**What the task asks:**
Return the entries in their entirety, precisely as given.

'''

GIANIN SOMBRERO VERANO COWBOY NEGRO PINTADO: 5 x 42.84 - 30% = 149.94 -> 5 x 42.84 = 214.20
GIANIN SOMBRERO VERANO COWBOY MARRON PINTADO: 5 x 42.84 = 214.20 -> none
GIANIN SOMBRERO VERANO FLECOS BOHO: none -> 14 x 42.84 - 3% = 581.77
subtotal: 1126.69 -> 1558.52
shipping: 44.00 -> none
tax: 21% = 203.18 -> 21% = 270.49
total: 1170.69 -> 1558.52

'''

**Exercise response:**
GIANIN SOMBRERO VERANO COWBOY NEGRO PINTADO: 5 x 42.84 - 30% = 149.94 -> 5 x 42.84 = 214.20
GIANIN SOMBRERO VERANO COWBOY MARRON PINTADO: 5 x 42.84 = 214.20 -> none
GIANIN SOMBRERO VERANO FLECOS BOHO: none -> 14 x 42.84 - 3% = 581.77
subtotal: 1126.69 -> 1558.52
shipping: 44.00 -> none
tax: 21% = 203.18 -> 21% = 270.49
total: 1170.69 -> 1558.52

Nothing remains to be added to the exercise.